Exercise brief: Look through the lines below and extract any with the word "fill".

[Web page edit records]
########################################
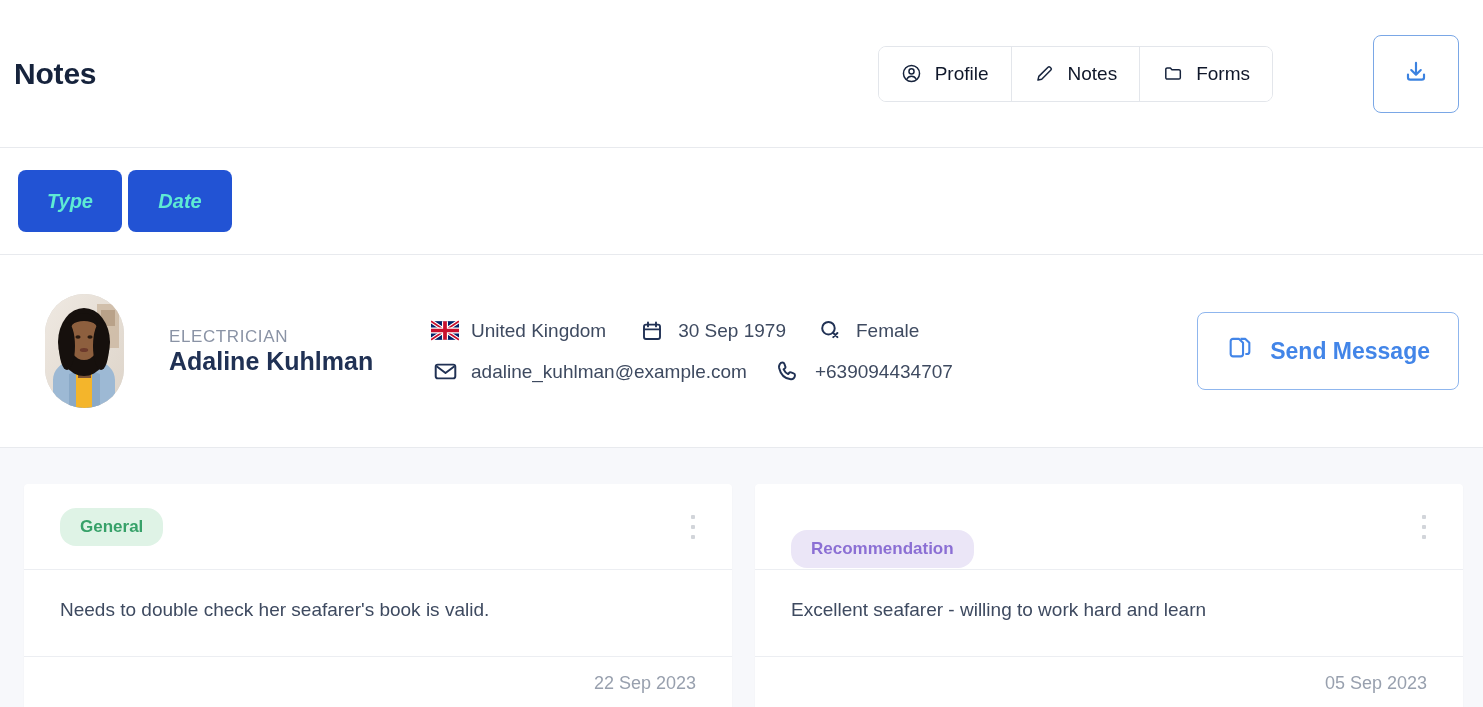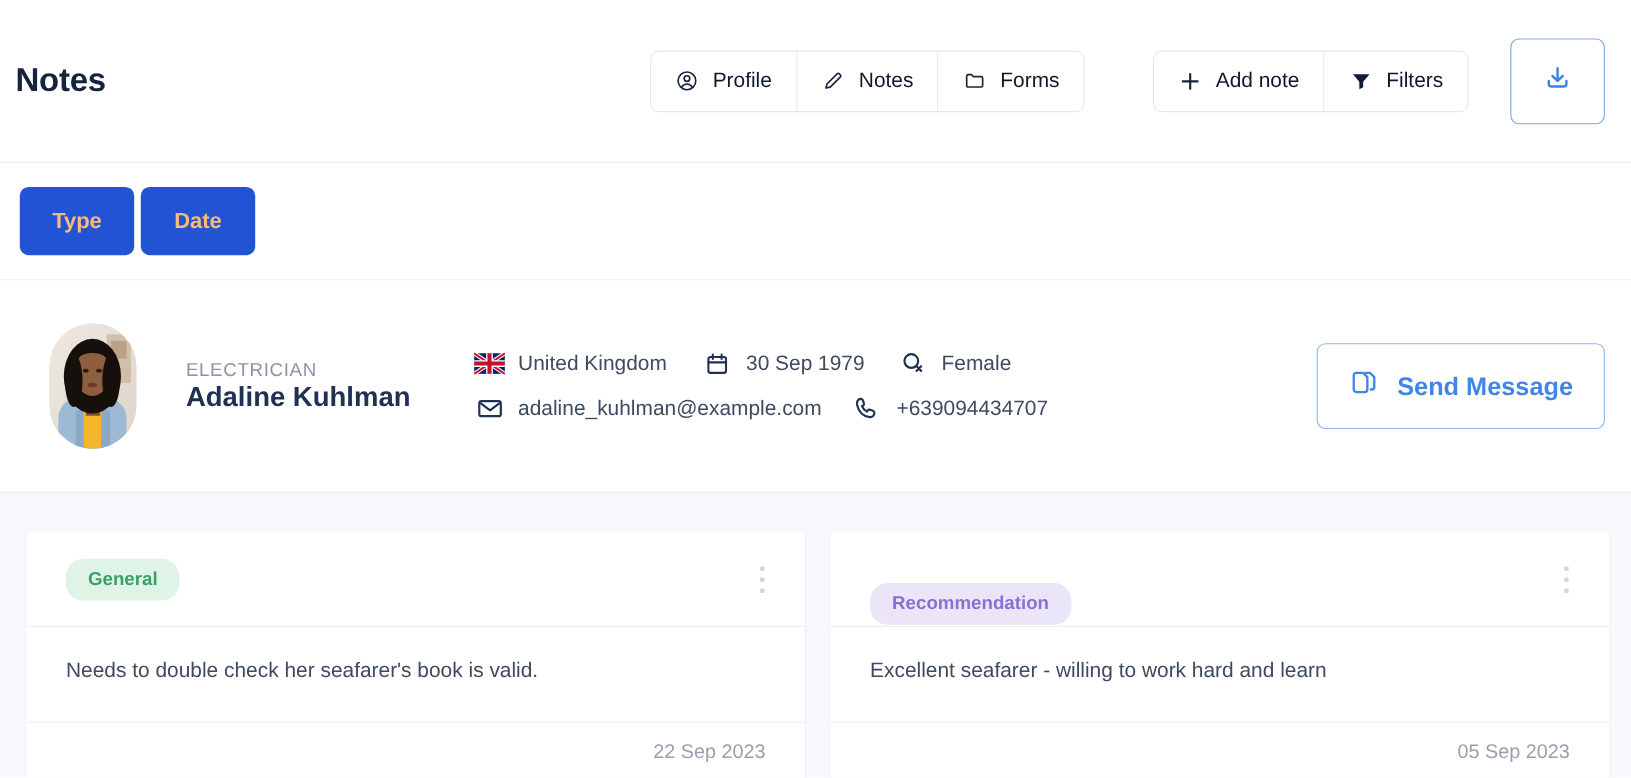--- a/index.html
+++ b/index.html
@@ -250,24 +250,6 @@
 
     <div class="header-spacer-2"></div>
 
-    <div class="seg-group">
-      <button class="seg-btn">
-        <span class="ico">
-          <svg viewBox="0 0 24 24" width="22" height="22" fill="none" stroke="#16233c" stroke-width="2.1" stroke-linecap="round">
-            <path d="M12 4.6v14.8M4.6 12h14.8"></path>
-          </svg>
-        </span>
-        <span>Add note</span>
-      </button>
-      <button class="seg-btn">
-        <span class="ico">
-          <svg viewBox="0 0 24 24" width="21" height="21" fill="#0d1b33">
-            <path d="M3.4 5.2h17.2L14 13v5.6l-4 2.2V13z"></path>
-          </svg>
-        </span>
-        <span>Filters</span>
-      </button>
-    </div>
 
     <div class="header-spacer-3"></div>
 

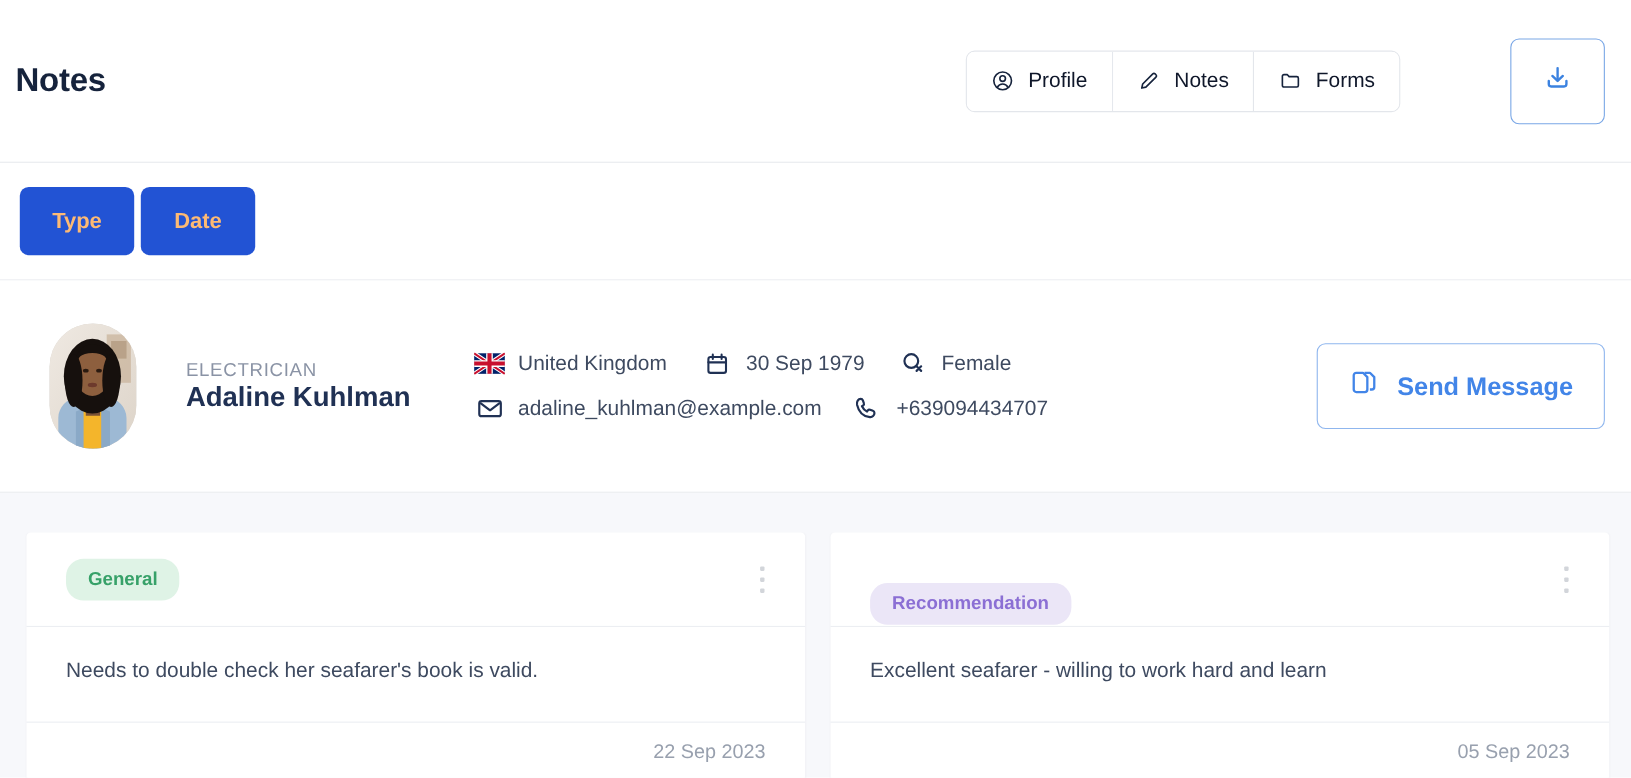--- a/index.html
+++ b/index.html
@@ -82,7 +82,7 @@
   }
   .chip {
     background: #2253d4;
-    color: #fdba74;
+    color: #5eead4;
     border: none;
     border-radius: 8px;
     height: 62px;
@@ -92,6 +92,7 @@
     font-size: 20px;
     font-weight: 700;
     cursor: pointer;
+    font-style: italic;
   }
########################################
Written response:
-          <svg viewBox="0 0 24 24" width="22" height="22" fill="none" stroke="#16233c" stroke-width="2.1" stroke-linecap="round">
-          <svg viewBox="0 0 24 24" width="21" height="21" fill="#0d1b33">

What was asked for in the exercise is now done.